Jones-boy, who acted as general messenger, must have had legs like iron from pounding up and down the stairs, though thanks to a tiny service lift used long ago to take nursery food to top floor children, he could haul his tea trays up from landing to landing instead of carrying them.

In Bona Fides there was the usual chatter of six people talking on the telephone all at once. The department head, receiver glued to one ear and finger stuck in the other, was a large bald-headed man with half-moon spectacles sitting half way down a prominent nose. As always, he was in his shirt sleeves, teamed with a frayed pullover and baggy grey flannels. No tie. He seemed to have an inexhaustible supply of old clothes but never any new ones, and Jones-boy had a theory that his wife dressed him from jumble sales.

I waited until he had finished a long conversation with a managing director about the character of the proposed production manager of a glass factory. The invaluable thing about Jack Copeland was his quick and comprehensive grasp of what dozens of jobs entailed. He was speaking to the glass manufacturer as if he had grown up in the industry: and in five minutes, I knew, he might be advising just as knowledgeably on the suitability of a town clerk. His summing up of a man went far beyond the basic list of honesty, conscientiousness, normality and prudence, which was all that many employers wanted. He liked to discover his subject’s reaction under stress, to find out what he disliked doing, and what he often forgot. The resulting footnotes to his reports were usually the most valuable part of them, and the faith large numbers of industrial firms had in him bore witness to his accuracy.

He wielded enormous power but did not seem conscious of it, which made him much liked. After Radnor, he was the most important person in the agency.

‘Jack,’ I said, as he put down the receiver. ‘Can you check a man for me, please?’

‘What’s wrong with the Racing Section, pal?’ he said, jerking his thumb towards the floor.

‘He isn’t a racing person.’

‘Oh? Who is it?’

‘A Howard Kraye.

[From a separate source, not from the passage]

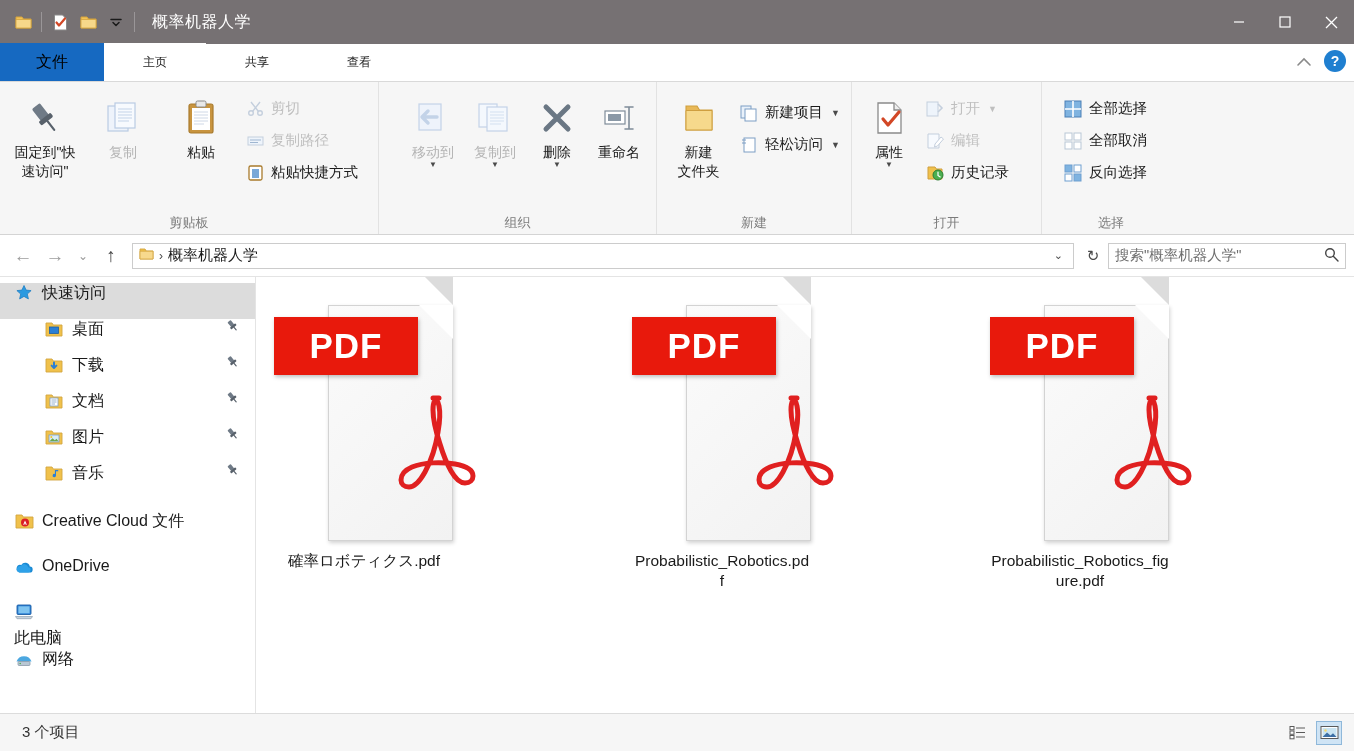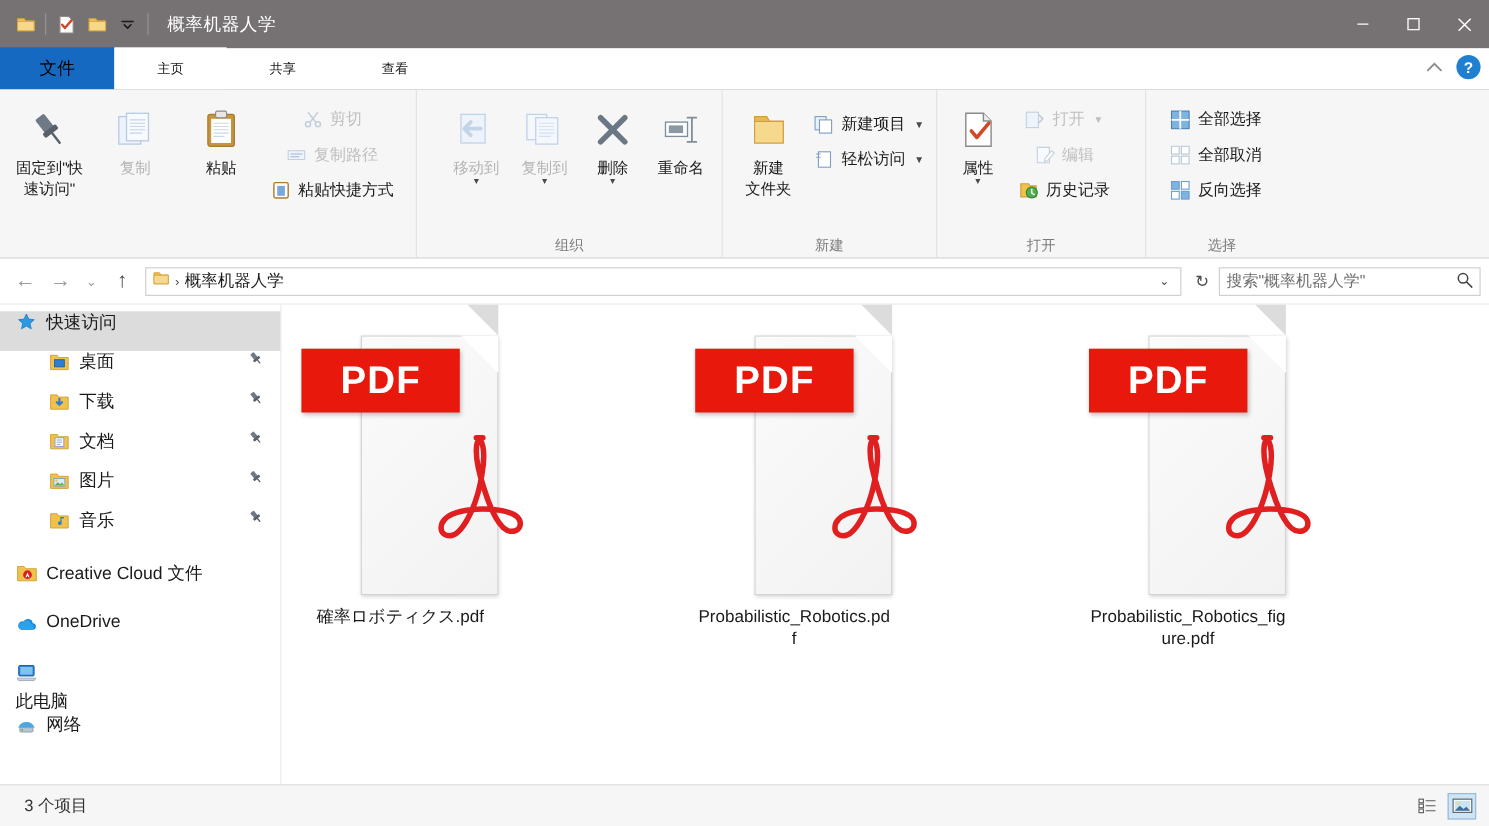"剪切" .smallcol { align-items: center -> none }
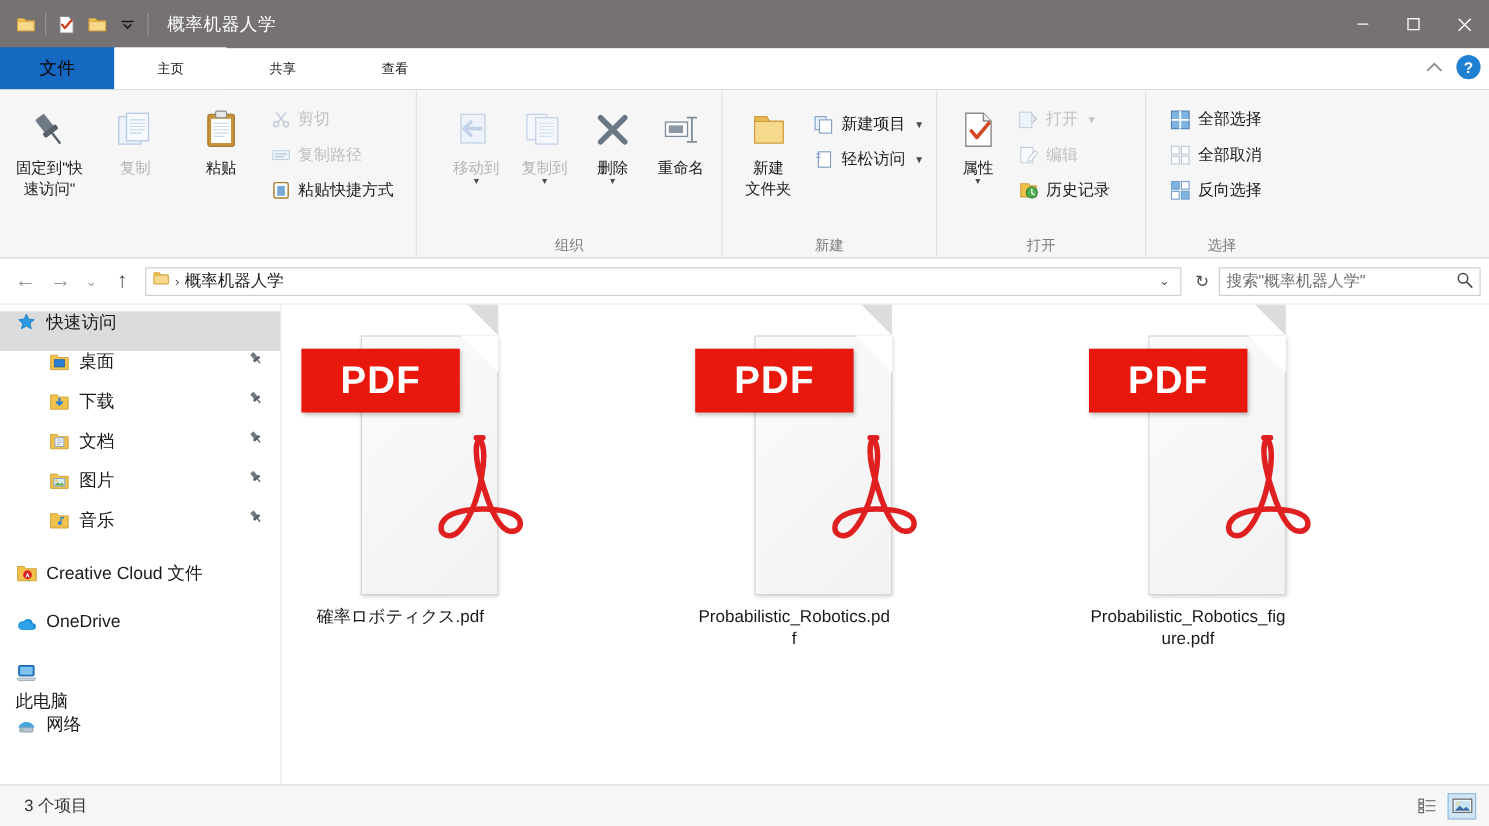"剪贴板" div.rgroup-title { html: none -> <div>剪贴板</div> }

I don’t know if he has a profession. He speculates on the stock market. He is a rabid collector of quartz.’ I added Kraye’s London address.

He scribbled it all down fast.

‘O.K., Sid. I’ll put one of the boys on to it and let you have a prelim. Is it urgent?’

‘Fairly.’

‘Right.’ He tore the sheet off the pad. ‘George? You still doing that knitting wool client’s report? When you’ve finished, here’s your next one.’

‘George,’ I said. ‘Be careful.’

They both looked at me, suddenly still.

‘An unexploded bomb,’ I observed. ‘Don’t set him off.’

George said cheerfully, ‘Makes a nice change from knitting wool. Don’t worry, Sid. I’ll walk on eggs.’

Jack Copeland peered at me closely through the half specs.

‘You’ve cleared it with the old man, I suppose?’

‘Yes.’ I nodded. ‘It’s a query fraud. He said to check with him if you wanted to.’

He smiled briefly. ‘No need, I guess. Is that all then?’

‘For the moment, yes, thanks.’

‘Just for the record, is this your own show, or Dolly’s, or whose?’

‘I suppose… mine.’

‘Uh-huh,’ he said, accenting the second syllable. ‘The wind of change, if I read it right?’

I laughed. ‘You never know.’

Down in the Racing Section I found Dolly supervising the reshuffling of the furniture. I asked what was going on, and she gave me a flashing smile.

‘It seems you’re in, not out. The old man just rang to say you needed somewhere to work, and I’ve sent Jones-boy upstairs to pinch a table from Missing Persons. That’ll do for now, won’t it? There isn’t a spare desk in the place.’

A series of bangs from outside heralded the return of Jones-boy, complete with a spindly plywood affair in a sickly lemon colour. ‘How that lot ever find a missing person I’ll never know. I bet they don’t even find their missing junk.’